External link: Know before you go – Top 5 tips to enjoy Elk Island National Park!

Plain text version

Know before you go – Top 5 tips to enjoy Elk Island National Park!

There is something for everyone at Elk Island National Park this summer. Safety and etiquette are a shared responsibility. A great trip starts with being informed and prepared. Plan ahead to get the most out of your next visit and enjoy a summer of fun!

Tip #1: Plan ahead

Be prepared for wherever adventure takes you. It is important for visitors to be self-sufficient, self-reliant, and plan ahead.

  • Pack essential items, share a trip plan with family or friends, know how to use your equipment and check the weather before you leave. Not sure what to include in a trip plan?
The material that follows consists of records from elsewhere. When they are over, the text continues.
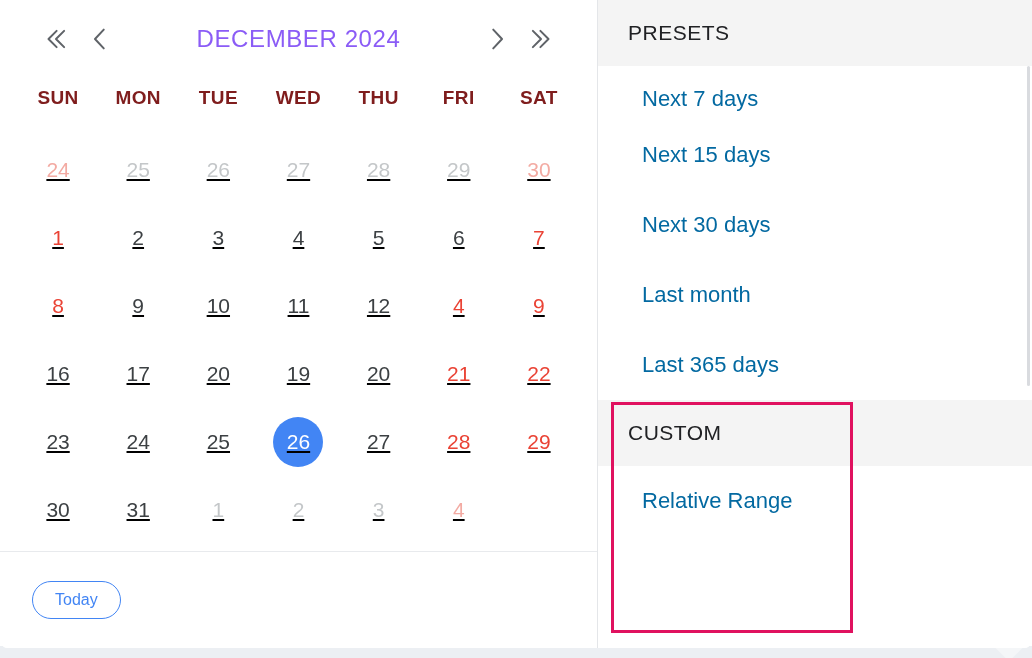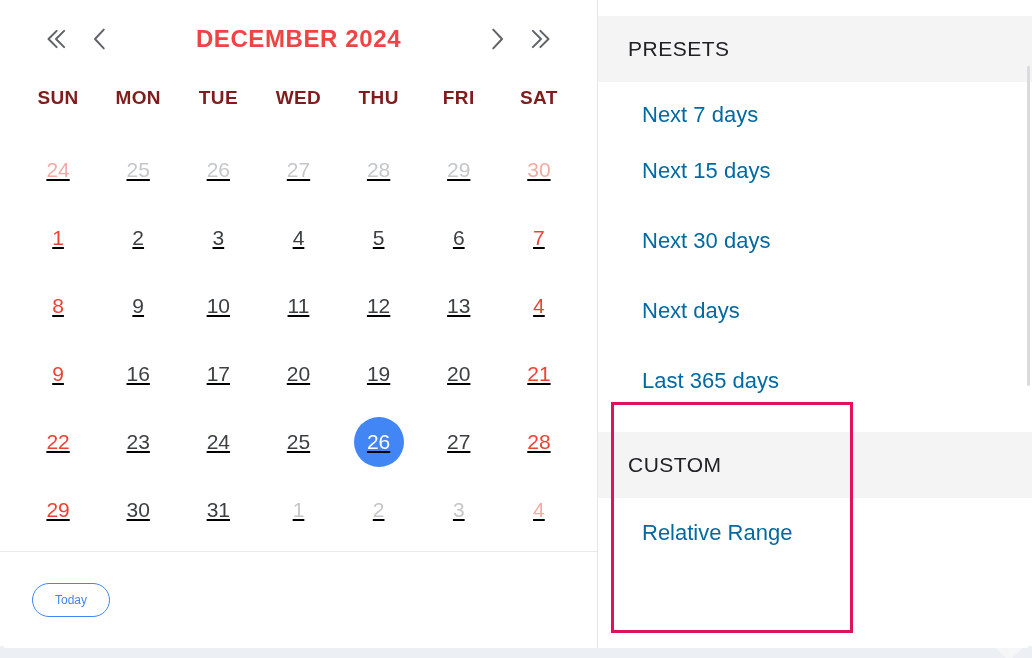"DECEMBER 2024" .cal-title { color: #ef4444 -> #8b5cf6; font-weight: bold -> normal }
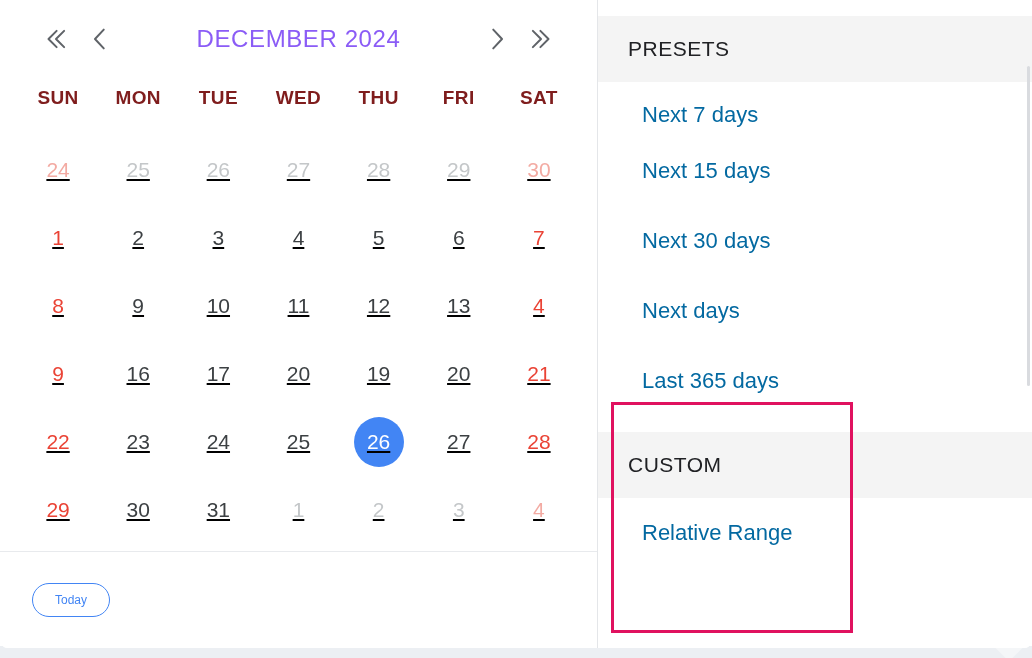"PRESETS" .section-head { margin-top: 16px -> none }
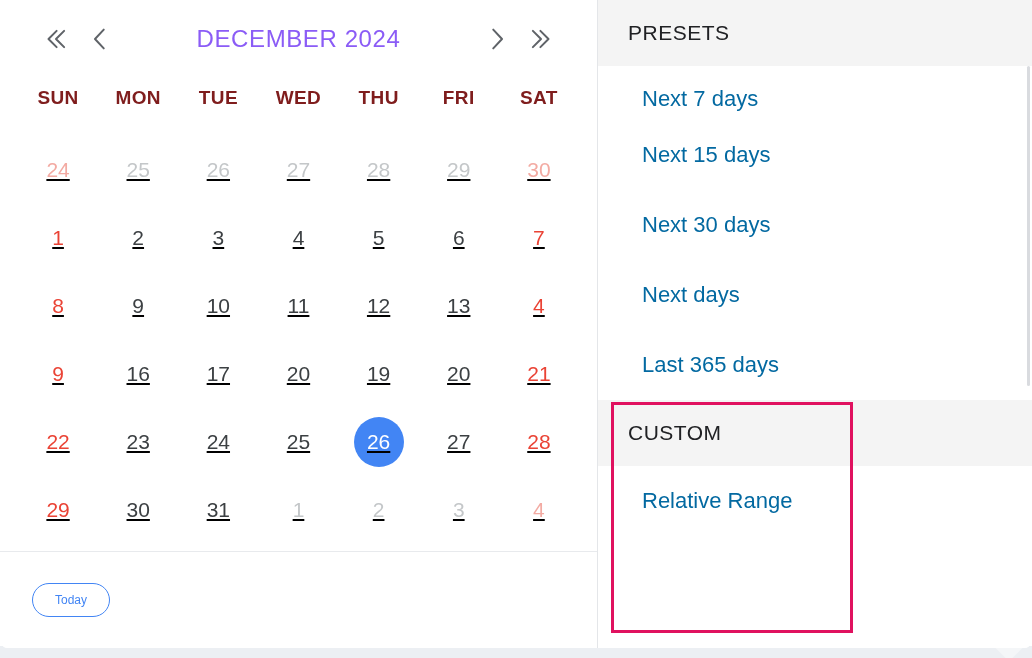"13" div.day-cell { html: <div> <span>13</span> </div> -> none }
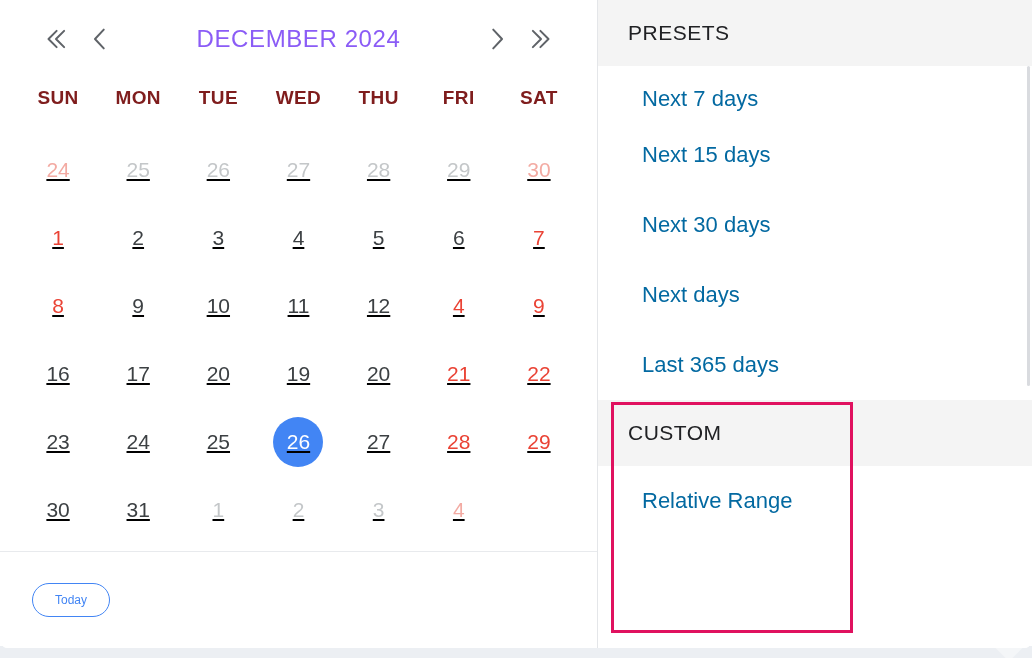"Next days" div.opt { text: Next days -> Last month }
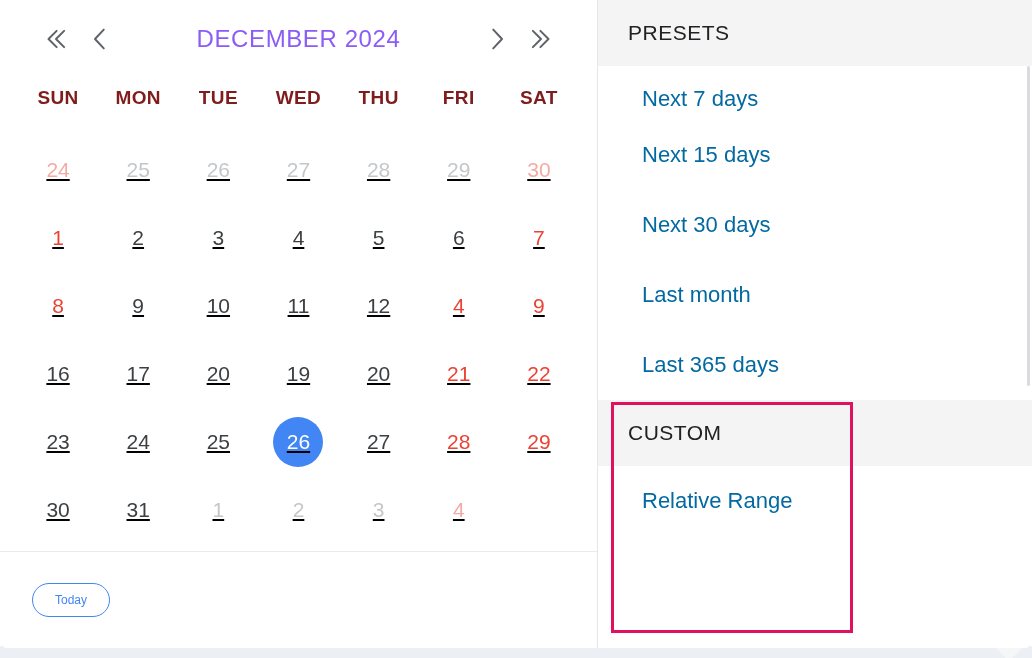"Today" .today-btn { font-size: 12px -> 16px }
Use the AdventureSmart trip planning app to get started.
  • Visit the Elk Island National Park website and follow us on social media (Facebook and X) for park updates, trail conditions and trip inspiration.
  • A Park pass is required at all times. Get your Discovery Pass online to save time at the entry gates!
  • Catch a ride on the Parkbus! Parkbus brings visitors from downtown Edmonton to Elk Island National Park on weekends.
  • Last minute planner? Visit the Wahkotowin Visitor Information Centre to plan your route when you arrive!

Tip #2: Expect crowds

It’s important to pack your patience – you may encounter lineups at the park gates, overflowing parking lots at popular day-use areas and hiking trails, and park closures due to vehicle capacity constraints. Vehicle congestion can impede emergency vehicles from attending to an incident and Park staff from performing critical visitor safety, human-wildlife conflict, or law enforcement duties.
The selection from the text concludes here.